Updated by Tom Clegg over 8 years ago
Radhika Chippada wrote:
lib/crunchstat/crunchstat.go
- line 314: missing err check
Fixed. (The "return zero" outcome is the same but better to do it explicitly.)
- In doCPUStats, need any consideration for the case when getCPUCount return 0 (due to errors caught)?
We'll report "0 cpus" and the downstream analysis will have to cope with it.
I think this is preferable to dropping the rest of the information for this sample period. It probably means either that method never works on this system, or something terrible has happened like we're running out of file descriptors (and the times when the worker host is having trouble are probably the times when we are most eager to save all the information we can).
- How / where is lastCPUSample.hasData being set?
This was set by nextSample := cpuSample{true, ....}
. I've fixed that to use named fields, so it's less mysterious.
- nextSample := cpuSample{true, time.Now(), 0, 0, r.getCPUCount()}
var userTicks, sysTicks int64
fmt.Sscanf(string(b), "user %d\nsystem %d", &userTicks, &sysTicks)
userHz := float64(C.sysconf(C._SC_CLK_TCK))
- nextSample.user = float64(userTicks) / userHz
- nextSample.sys = float64(sysTicks) / userHz
+ nextSample := cpuSample{
+ hasData: true,
+ sampleTime: time.Now(),
+ user: float64(userTicks) / userHz,
+ sys: float64(sysTicks) / userHz,
+ cpus: r.getCPUCount(),
+ }
- "If CID is empty, wait for it to appear in CIDFile. Return true if we get it before r.done indicates someone called Stop" => "If CID is empty, wait for it to appear in CIDFile. Return true if we get it before r.done which indicates someone called Stop"? Similar comment at line 409.
This was supposed to read as "before r.done indicates (by being closed) that someone called Stop" but I see how it doesn't scan well. Updated to "...before we learn (via r.done) that someone called Stop".
- Should we be returning true if CIDFile is empty and CID is not available here?
[...]
Yes. If CIDFile is empty, there's no CIDFile to wait for (returning true just means nobody called Stop before we returned).
If both are empty, we're going to collect host stats instead of container stats.
- In Reporter struct, can we call Poll as PollInterval?
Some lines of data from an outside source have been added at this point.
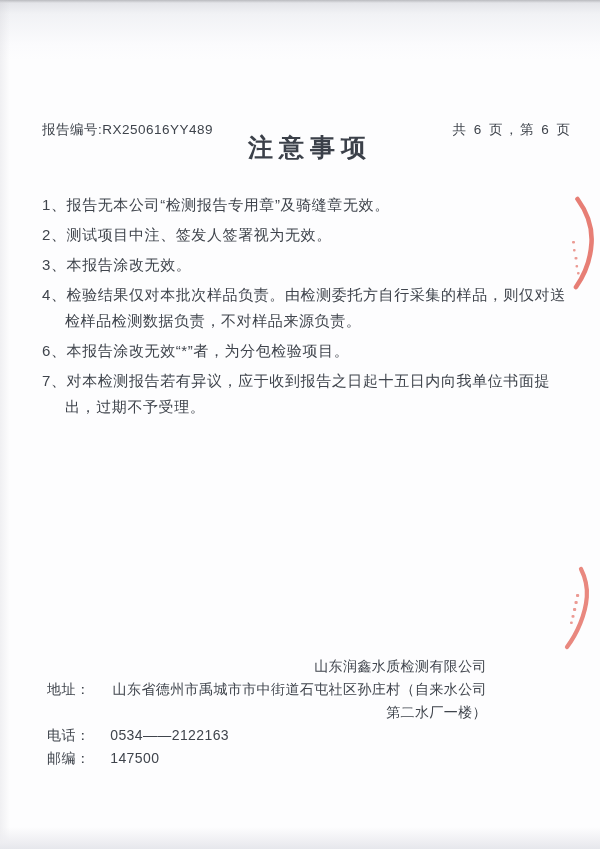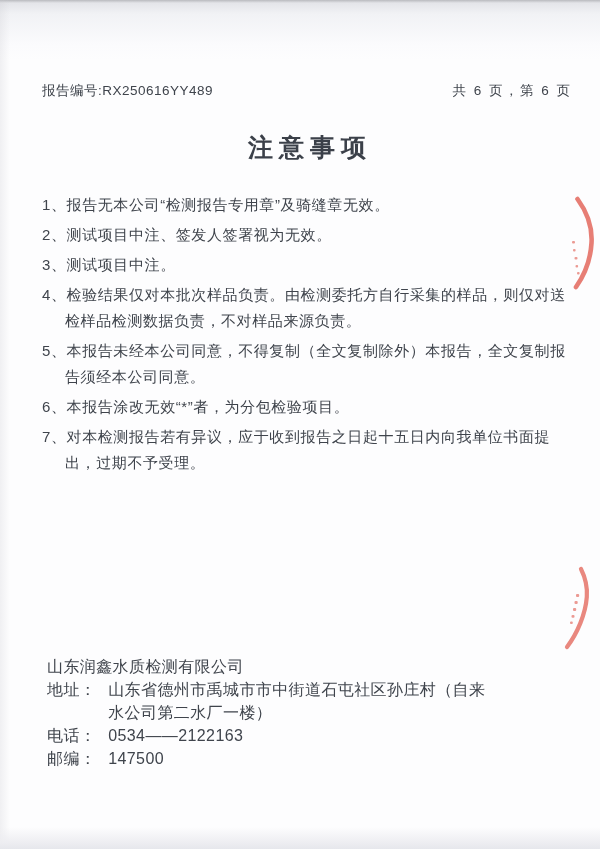--- a/index.html
+++ b/index.html
@@ -36,7 +36,7 @@
     font-size: 13.5px;
     letter-spacing: 0.5px;
   }
-  .header .pageinfo { letter-spacing: 2px; }
+  .header .pageinfo { letter-spacing: 2px; margin-top: 39px; }
   .title {
     position: absolute;
     top: 131px; left: 0; right: 0;

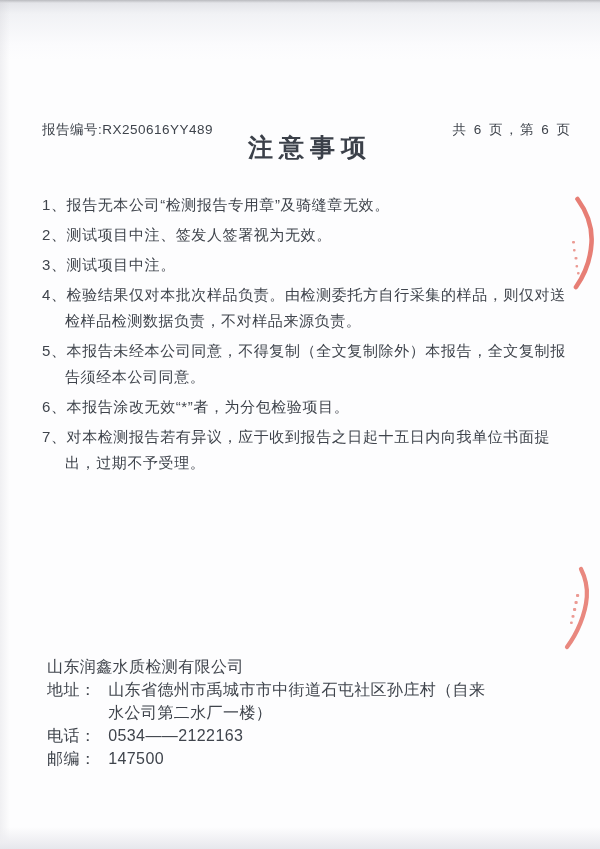--- a/index.html
+++ b/index.html
@@ -96,7 +96,7 @@
   <div class="notes">
     <div class="note"><span>1、</span><span>报告无本公司“检测报告专用章”及骑缝章无效。</span></div>
     <div class="note"><span>2、</span><span>测试项目中注、签发人签署视为无效。</span></div>
-    <div class="note"><span>3、</span><span>测试项目中注。</span></div>
+    <div class="note"><span>3、</span><span>本报告涂改无效。</span></div>
     <div class="note"><span>4、</span><span>检验结果仅对本批次样品负责。由检测委托方自行采集的样品，则仅对送检样品检测数据负责，不对样品来源负责。</span></div>
     <div class="note"><span>5、</span><span>本报告未经本公司同意，不得复制（全文复制除外）本报告，全文复制报告须经本公司同意。</span></div>
     <div class="note"><span>6、</span><span>本报告涂改无效“*”者，为分包检验项目。</span></div>

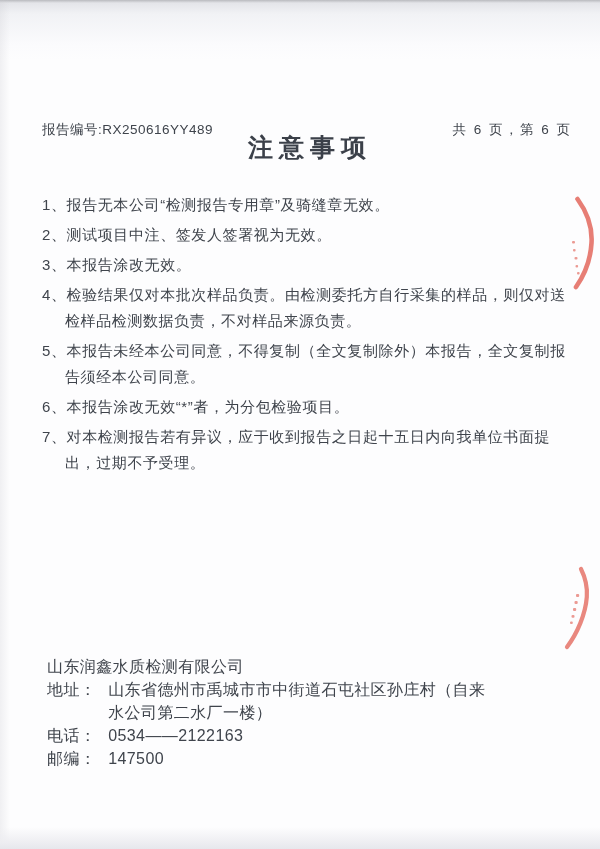--- a/index.html
+++ b/index.html
@@ -98,7 +98,6 @@
     <div class="note"><span>2、</span><span>测试项目中注、签发人签署视为无效。</span></div>
     <div class="note"><span>3、</span><span>本报告涂改无效。</span></div>
     <div class="note"><span>4、</span><span>检验结果仅对本批次样品负责。由检测委托方自行采集的样品，则仅对送检样品检测数据负责，不对样品来源负责。</span></div>
-    <div class="note"><span>5、</span><span>本报告未经本公司同意，不得复制（全文复制除外）本报告，全文复制报告须经本公司同意。</span></div>
     <div class="note"><span>6、</span><span>本报告涂改无效“*”者，为分包检验项目。</span></div>
     <div class="note"><span>7、</span><span>对本检测报告若有异议，应于收到报告之日起十五日内向我单位书面提出，过期不予受理。</span></div>
   </div>

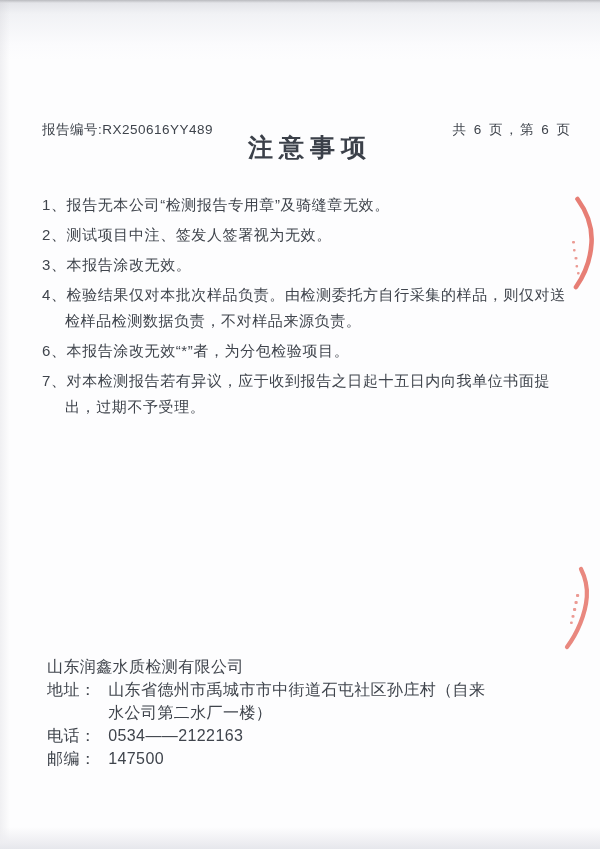--- a/index.html
+++ b/index.html
@@ -65,9 +65,10 @@
     position: absolute;
     top: 655px; left: 47px;
     width: 440px;
-    font-size: 16px;
+    font-size: 14px;
     line-height: 23px;
     letter-spacing: 0.4px;
+    text-align: right;
   }
   .footer .row { display: flex; align-items: flex-start; }
   .footer .label { flex: 0 0 43px; white-space: nowrap; }

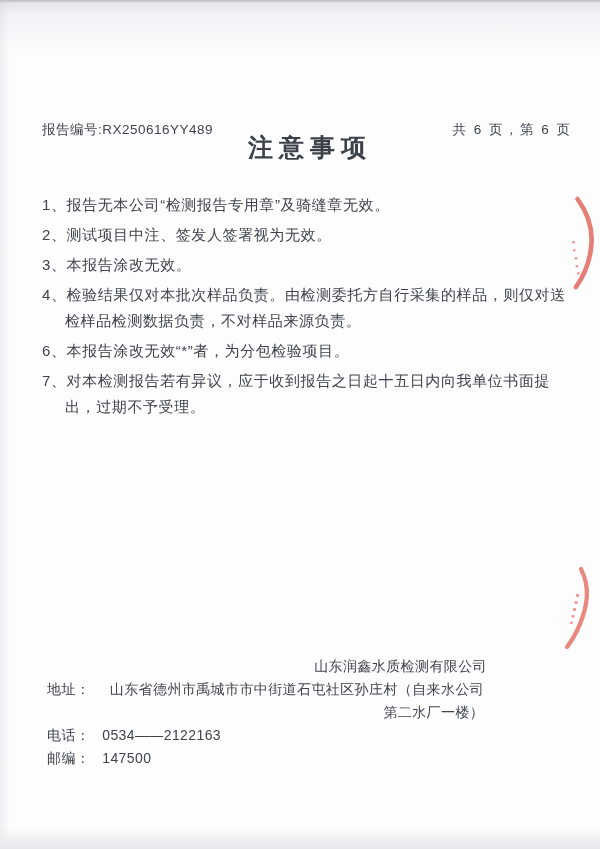--- a/index.html
+++ b/index.html
@@ -70,7 +70,7 @@
     letter-spacing: 0.4px;
     text-align: right;
   }
-  .footer .row { display: flex; align-items: flex-start; }
+  .footer .row { display: flex; align-items: flex-start; gap: 20px; }
   .footer .label { flex: 0 0 43px; white-space: nowrap; }
   .footer .val { display: inline-block; margin-left: 12px; }
   .footer .address { width: 382px; }

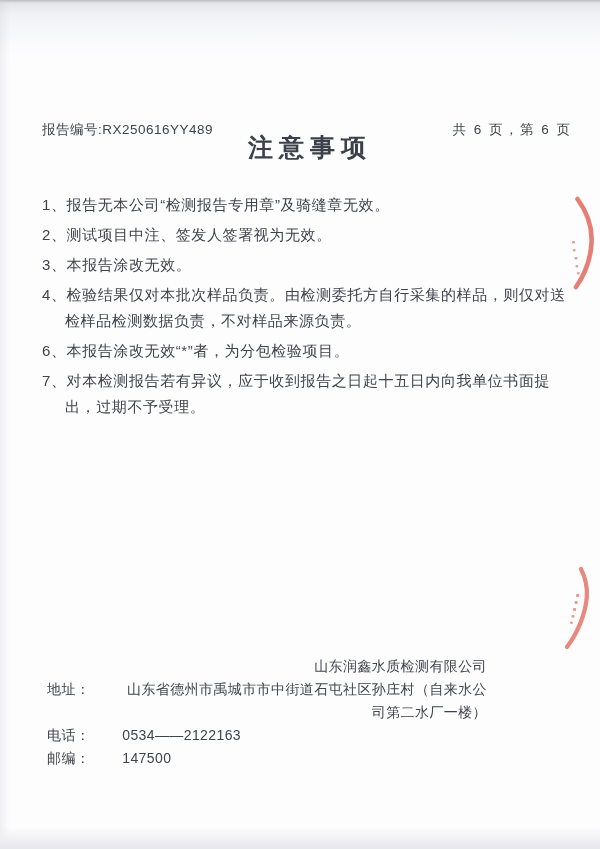--- a/index.html
+++ b/index.html
@@ -72,7 +72,7 @@
   }
   .footer .row { display: flex; align-items: flex-start; gap: 20px; }
   .footer .label { flex: 0 0 43px; white-space: nowrap; }
-  .footer .val { display: inline-block; margin-left: 12px; }
+  .footer .val { display: inline-block; }
   .footer .address { width: 382px; }
   .seals {
     position: absolute;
Sure. I went with PollPeriod since it's more suggestive (in case anyone cares) that we're doing "poll once every X seconds", rather than "poll, then wait X seconds, then poll again".
services/crunch-run/crunchrun.go
- "resource usage statistics reporting period" => can you please expand this a little? I am understadning this as resource usage stats will be reported at regular intervals given?
Changed to "sampling period for periodic resource usage reporting" ... better?
Now at cf1f493
Updated by Tom Clegg over 8 years ago
- Status changed from In Progress to Resolved
Applied in changeset arvados|commit:257d60253246952b435cea23b1912af80ea2c6d6.